Everything from the line with "row order: none -> How Out descending" to the final line of the entries, both included, should be restated word for word; please omit the pictures.

* _Records supplied_:
_ _ _

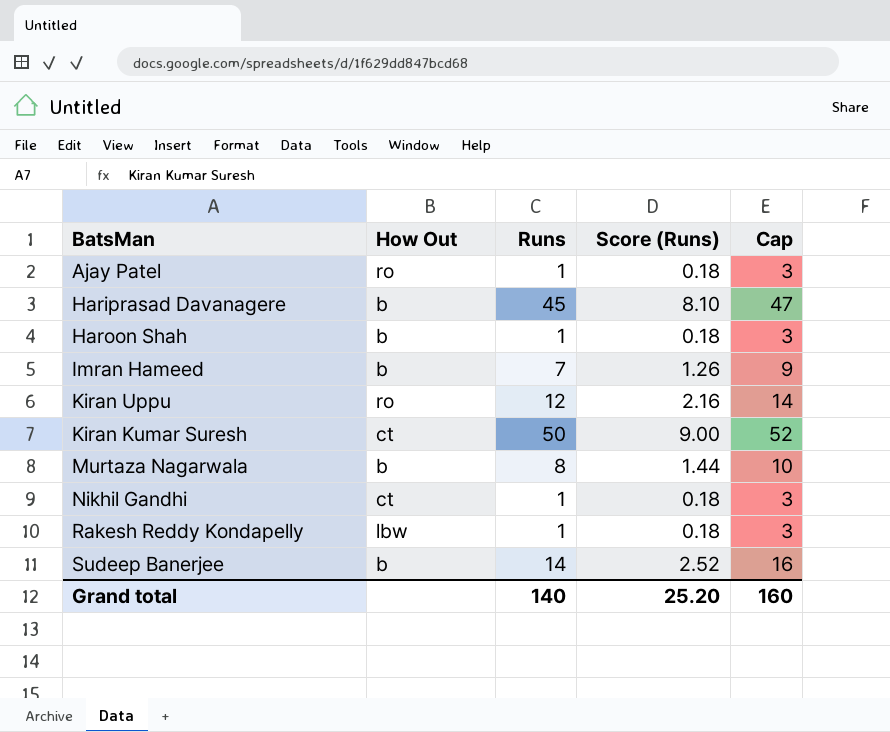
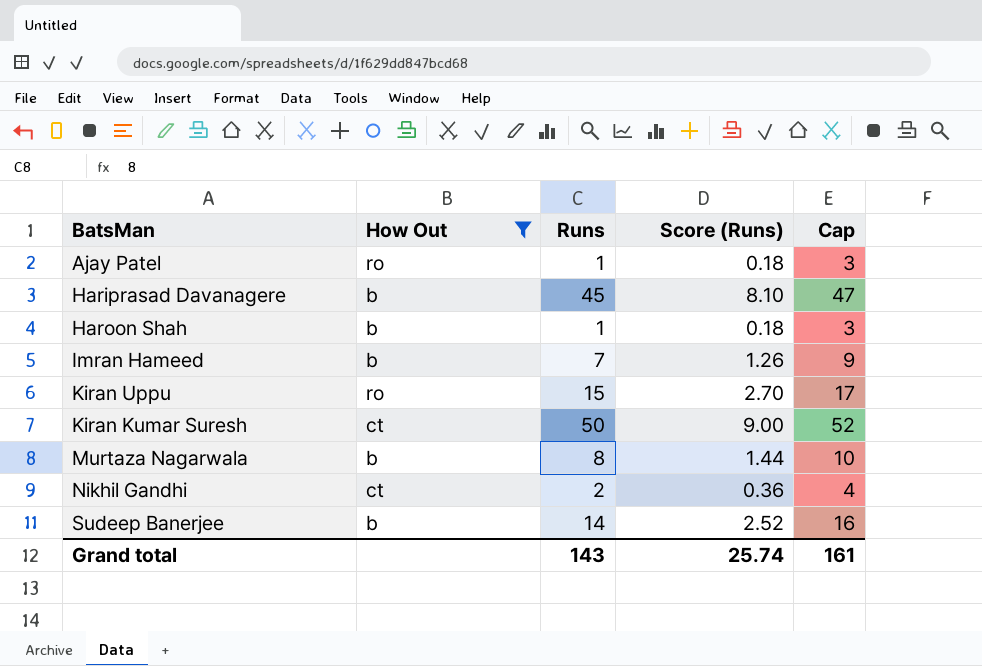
filter: none -> How Out != lbw
Kiran Uppu | Runs: 12 -> 15
Kiran Uppu | Score (Runs): 2.16 -> 2.70
Kiran Uppu | Cap: 14 -> 17
Nikhil Gandhi | Runs: 1 -> 2
Nikhil Gandhi | Score (Runs): 0.18 -> 0.36
Nikhil Gandhi | Cap: 3 -> 4
Grand total | Runs: 140 -> 143
Grand total | Score (Runs): 25.20 -> 25.74
Grand total | Cap: 160 -> 161

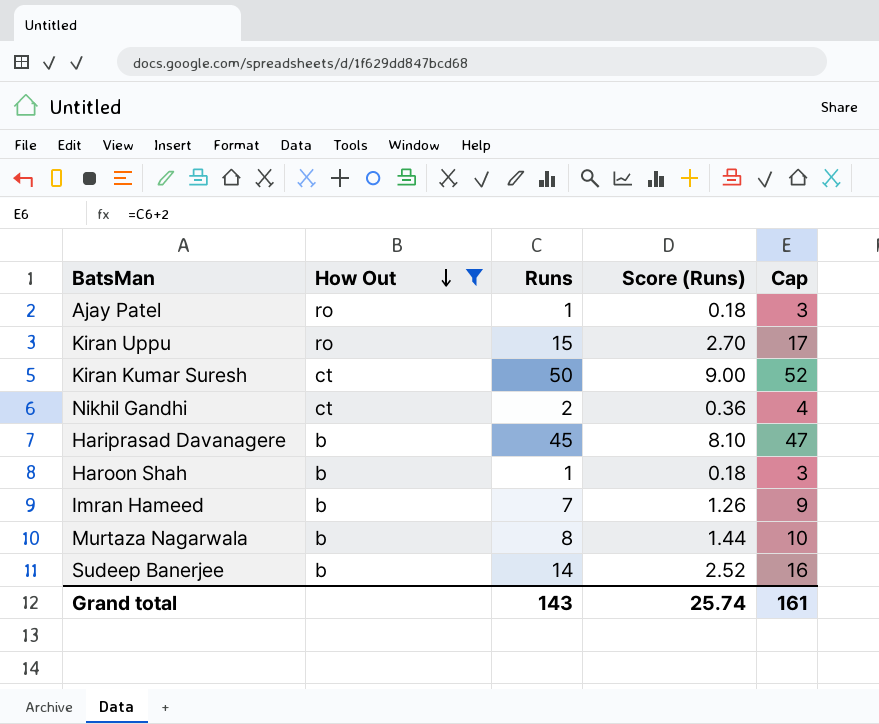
row order: none -> How Out descending

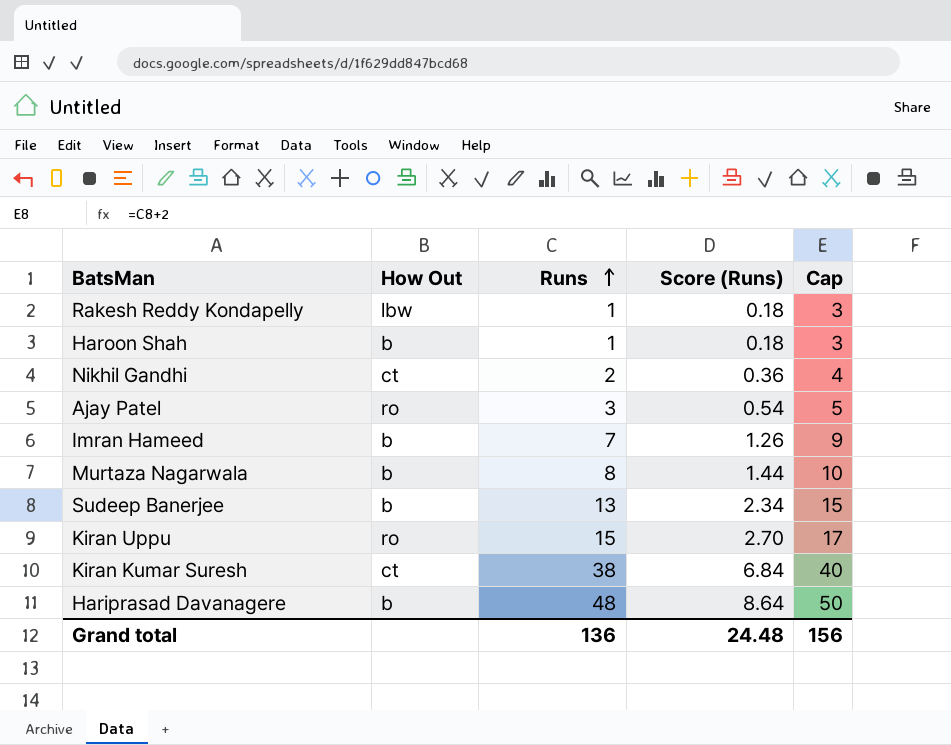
filter: How Out != lbw -> none
row order: How Out descending -> Runs ascending
Ajay Patel | Runs: 1 -> 3
Ajay Patel | Score (Runs): 0.18 -> 0.54
Ajay Patel | Cap: 3 -> 5
Sudeep Banerjee | Runs: 14 -> 13
Sudeep Banerjee | Score (Runs): 2.52 -> 2.34
Sudeep Banerjee | Cap: 16 -> 15
Kiran Kumar Suresh | Runs: 50 -> 38
Kiran Kumar Suresh | Score (Runs): 9.00 -> 6.84
Kiran Kumar Suresh | Cap: 52 -> 40
Hariprasad Davanagere | Runs: 45 -> 48
Hariprasad Davanagere | Score (Runs): 8.10 -> 8.64
Hariprasad Davanagere | Cap: 47 -> 50
Grand total | Runs: 143 -> 136
Grand total | Score (Runs): 25.74 -> 24.48
Grand total | Cap: 161 -> 156

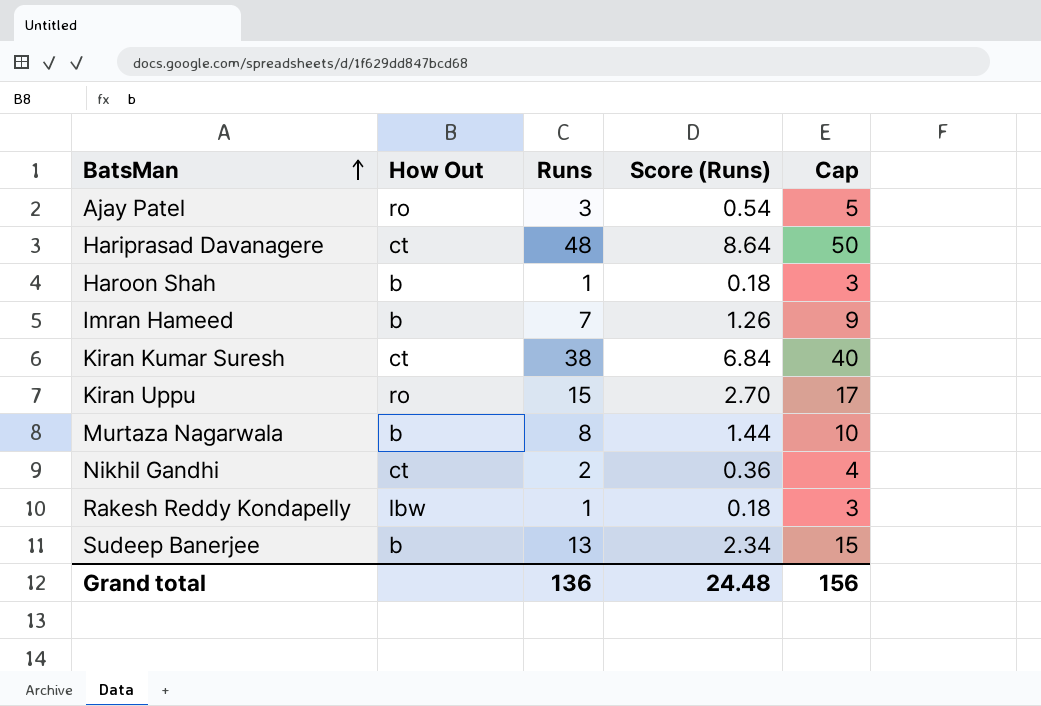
row order: Runs ascending -> BatsMan ascending
Hariprasad Davanagere | How Out: b -> ct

_ _ _

* _Written reply_:
row order: none -> How Out descending

filter: How Out != lbw -> none
row order: How Out descending -> Runs ascending
Ajay Patel | Runs: 1 -> 3
Ajay Patel | Score (Runs): 0.18 -> 0.54
Ajay Patel | Cap: 3 -> 5
Sudeep Banerjee | Runs: 14 -> 13
Sudeep Banerjee | Score (Runs): 2.52 -> 2.34
Sudeep Banerjee | Cap: 16 -> 15
Kiran Kumar Suresh | Runs: 50 -> 38
Kiran Kumar Suresh | Score (Runs): 9.00 -> 6.84
Kiran Kumar Suresh | Cap: 52 -> 40
Hariprasad Davanagere | Runs: 45 -> 48
Hariprasad Davanagere | Score (Runs): 8.10 -> 8.64
Hariprasad Davanagere | Cap: 47 -> 50
Grand total | Runs: 143 -> 136
Grand total | Score (Runs): 25.74 -> 24.48
Grand total | Cap: 161 -> 156

row order: Runs ascending -> BatsMan ascending
Hariprasad Davanagere | How Out: b -> ct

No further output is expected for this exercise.